> [WHAT YOU HAVE TO DO]
Once the line with "Sep '95: 10.4 -> none" is found in the entries below, repeat it and each following line exactly, up to and including the line with "1996-06: none -> 10.5". Add no other lines.

> [SUPPLIED MATERIAL]
* * * * * * *
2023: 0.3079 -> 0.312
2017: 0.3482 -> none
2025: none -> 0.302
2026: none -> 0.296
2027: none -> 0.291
* * * * * * *
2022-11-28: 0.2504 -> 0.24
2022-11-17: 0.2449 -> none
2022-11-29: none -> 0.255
* * * * * * *
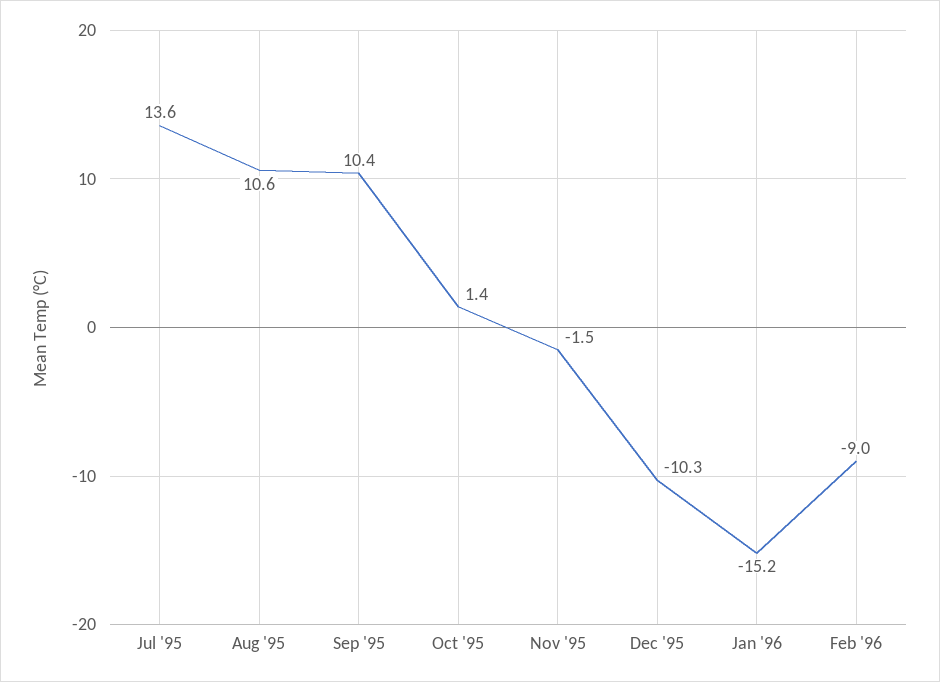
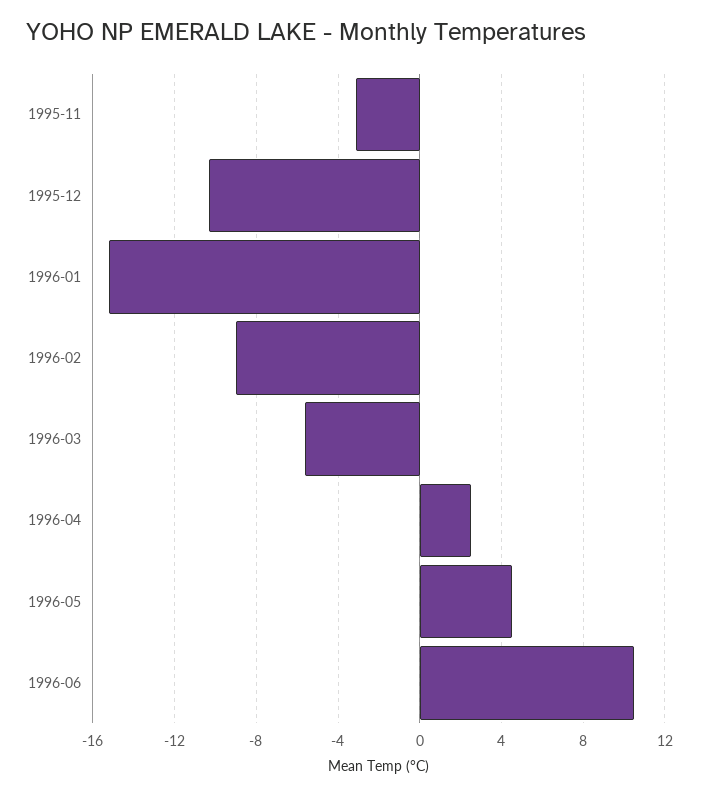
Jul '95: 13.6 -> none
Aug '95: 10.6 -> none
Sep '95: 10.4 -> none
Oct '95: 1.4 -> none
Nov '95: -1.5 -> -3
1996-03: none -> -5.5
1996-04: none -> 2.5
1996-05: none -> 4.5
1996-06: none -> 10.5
* * * * * * *
> [WRITTEN ANSWER]
Sep '95: 10.4 -> none
Oct '95: 1.4 -> none
Nov '95: -1.5 -> -3
1996-03: none -> -5.5
1996-04: none -> 2.5
1996-05: none -> 4.5
1996-06: none -> 10.5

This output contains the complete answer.